[Data extracted from a collection]
☆ ☆ ☆
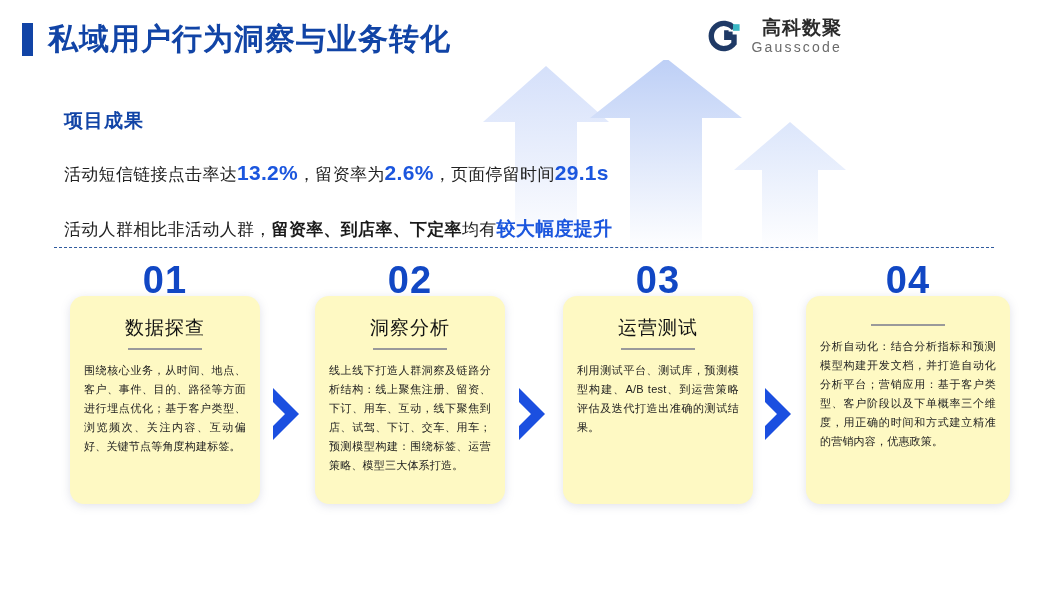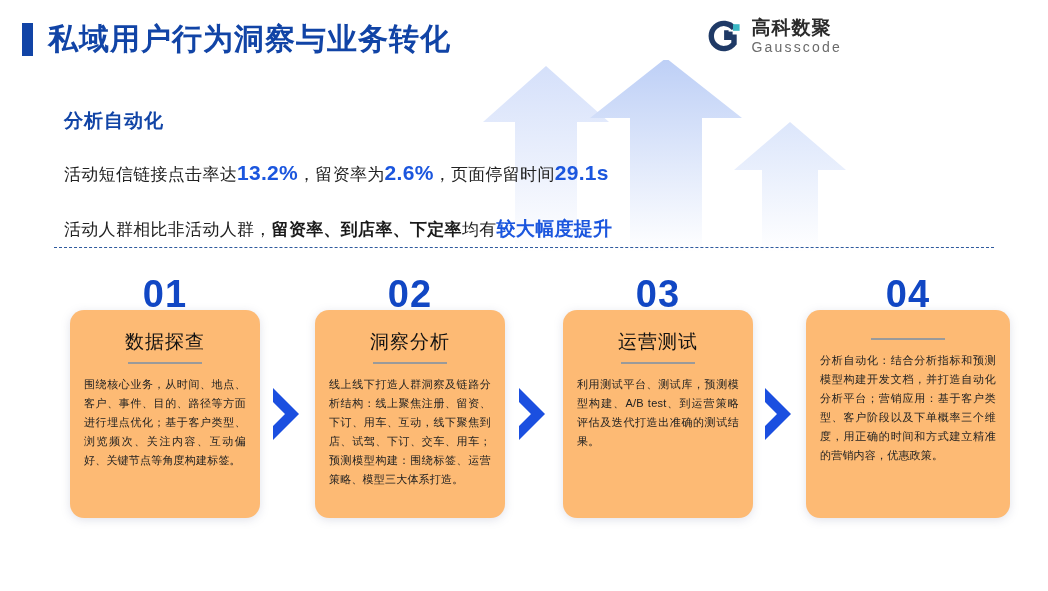--- a/index.html
+++ b/index.html
@@ -66,20 +66,21 @@
     width: 38px;
     height: 38px;
     position: relative;
     flex: none;
   }
   .logo-text {
     display: flex;
     flex-direction: column;
     justify-content: center;
     line-height: 1;
+    align-items: flex-end;
   }
   .logo-cn {
     font-size: 19px;
     font-weight: bold;
     color: #2b2b2b;
     letter-spacing: 1px;
   }
   .logo-en {
     font-size: 14px;
     color: #6b6b6b;
@@ -148,24 +149,24 @@
   .steps {
     position: absolute;
     left: 0;
     top: 272px;
     width: 1048px;
     height: 260px;
   }
 
   .step {
     position: absolute;
-    top: 38px;
+    top: 24px;
     width: 190px;
     height: 208px;
-    background: #fdba74;
+    background: #fef9c3;
     border-radius: 14px;
     box-shadow: 0 2px 10px rgba(120,125,160,0.22);
     padding: 20px 14px 12px 14px;
   }
 
   .step-num {
     position: absolute;
     top: -36px;
     left: 0;
     width: 190px;
@@ -265,21 +266,21 @@
 
       <path d="M45 192 L45 62 L13 62 L76 6 L139 62 L107 62 L107 192 Z" fill="url(#gA)"></path>
 
       <path d="M160 192 L160 58 L120 58 L196 -2 L272 58 L232 58 L232 192 Z" fill="url(#gB)"></path>
 
       <path d="M292 192 L292 110 L264 110 L320 62 L376 110 L348 110 L348 192 Z" fill="url(#gC)"></path>
     </svg>
   </div>
 
   <div class="results">
-    <div class="results-heading">分析自动化</div>
+    <div class="results-heading">项目成果</div>
 
     <div class="results-line">
       <span>活动短信链接点击率达</span><span class="stat">13.2%</span><span>，留资率为</span><span class="stat">2.6%</span><span>，页面停留时间</span><span class="stat">29.1s</span>
     </div>
 
     <div class="results-line">
       <span>活动人群相比非活动人群，</span><span class="bold-dark">留资率、到店率、下定率</span><span>均有</span><span class="bold-blue">较大幅度提升</span>
     </div>
   </div>
 

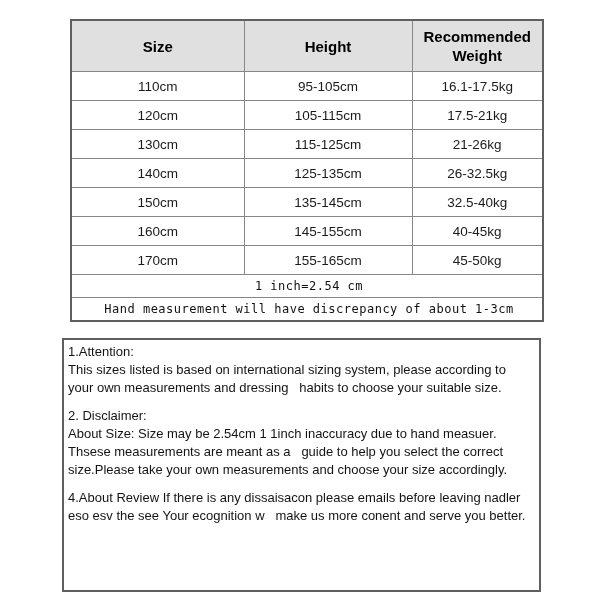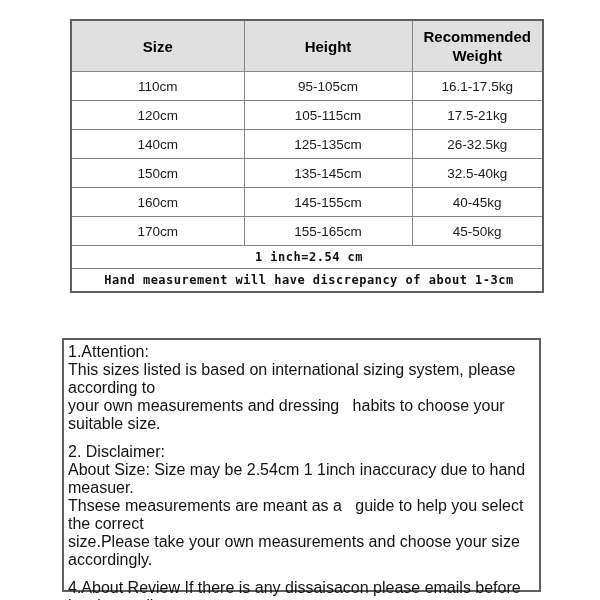--- a/index.html
+++ b/index.html
@@ -44,37 +44,37 @@
     line-height: 19px;
   }
   .size-table tbody.data-rows td {
     height: 28px;
     font-size: 13.5px;
     color: #1b1b1b;
   }
   .size-table tbody.footnote-rows td {
     height: 22px;
     font-family: "DejaVu Sans Mono", monospace;
-    font-weight: bold;
+    font-weight: normal;
     font-size: 12px;
     letter-spacing: 0.5px;
     color: #111111;
     padding-left: 8px;
   }
   .notes-box {
     position: absolute;
     left: 62px;
     top: 338px;
     width: 479px;
     height: 254px;
     box-sizing: border-box;
     border: 2px solid var(--border-strong, #5f5f5f);
     background: #ffffff;
     padding: 3px 2px 0 4px;
-    font-size: 16px;
+    font-size: 13px;
     line-height: 18px;
     color: #141414;
   }
   .note-section {
     white-space: pre-wrap;
     margin: 0 0 10px 0;
   }
 </style>
 </head>
 <body>
@@ -95,20 +95,25 @@
   <tbody class="data-rows">
       <tr>
         <td>110cm</td>
         <td>95-105cm</td>
         <td>16.1-17.5kg</td>
       </tr>
       <tr>
         <td>120cm</td>
         <td>105-115cm</td>
         <td>17.5-21kg</td>
+      </tr>
+      <tr>
+        <td>130cm</td>
+        <td>115-125cm</td>
+        <td>21-26kg</td>
       </tr>
       <tr>
         <td>140cm</td>
         <td>125-135cm</td>
         <td>26-32.5kg</td>
       </tr>
       <tr>
         <td>150cm</td>
         <td>135-145cm</td>
         <td>32.5-40kg</td>

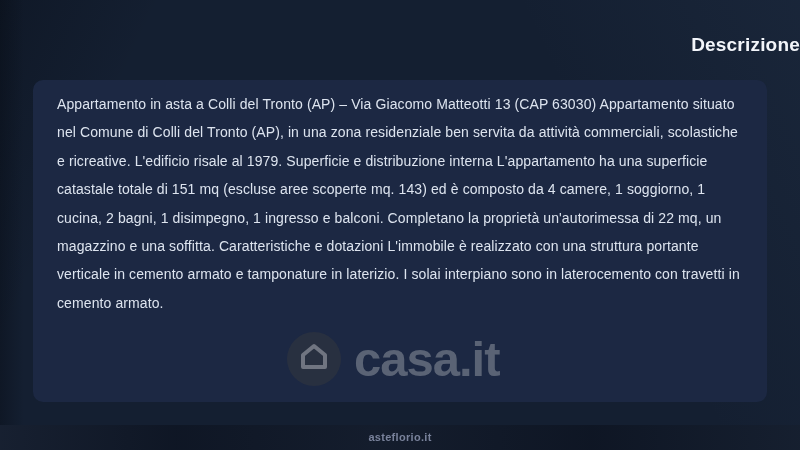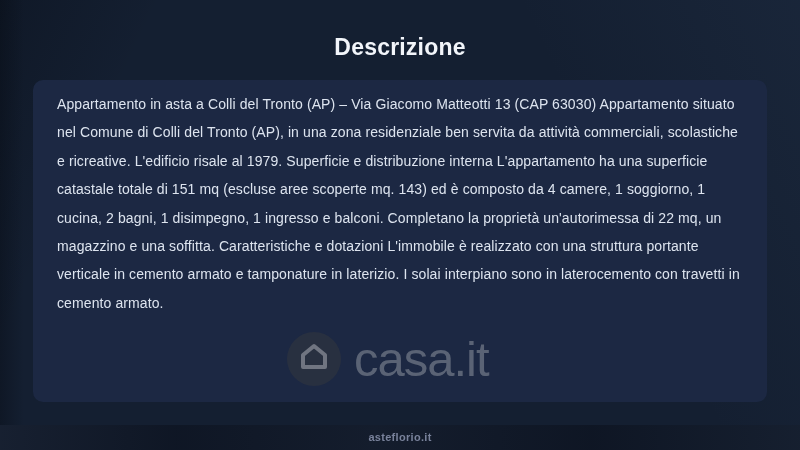--- a/index.html
+++ b/index.html
@@ -28,23 +28,23 @@
     height: 25px;
     background:
       linear-gradient(90deg, rgba(30,40,58,0.5) 0%, rgba(10,16,28,0.2) 22%, rgba(28,38,56,0.35) 47%, rgba(10,16,28,0.25) 74%, rgba(30,42,60,0.4) 100%),
       #101827;
   }
   .page-title {
     position: absolute;
     top: 34px;
     left: 0;
     width: 800px;
-    text-align: center;
+    text-align: right;
     color: #f2f5fa;
-    font-size: 23px;
+    font-size: 19px;
     font-weight: bold;
     letter-spacing: 0.2px;
   }
   .desc-panel {
     position: absolute;
     left: 33px;
     top: 80px;
     width: 734px;
     height: 322px;
     background: #1c2843;
@@ -75,21 +75,21 @@
     height: 54px;
     border-radius: 50%;
     background: rgba(44,50,64,0.80);
     display: flex;
     align-items: center;
     justify-content: center;
     flex: 0 0 auto;
   }
   .wm-text {
     font-size: 49px;
-    font-weight: normal;
+    font-weight: bold;
     color: rgba(148,153,163,0.52);
     letter-spacing: -1px;
     line-height: 54px;
   }
   .footer-site {
     position: absolute;
     left: 0;
     bottom: 7px;
     width: 800px;
     text-align: center;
☆ ☆ ☆
[Work required] A bare number is all that is asked for: the count of lines above that include "letter".

[Response for this exercise] 4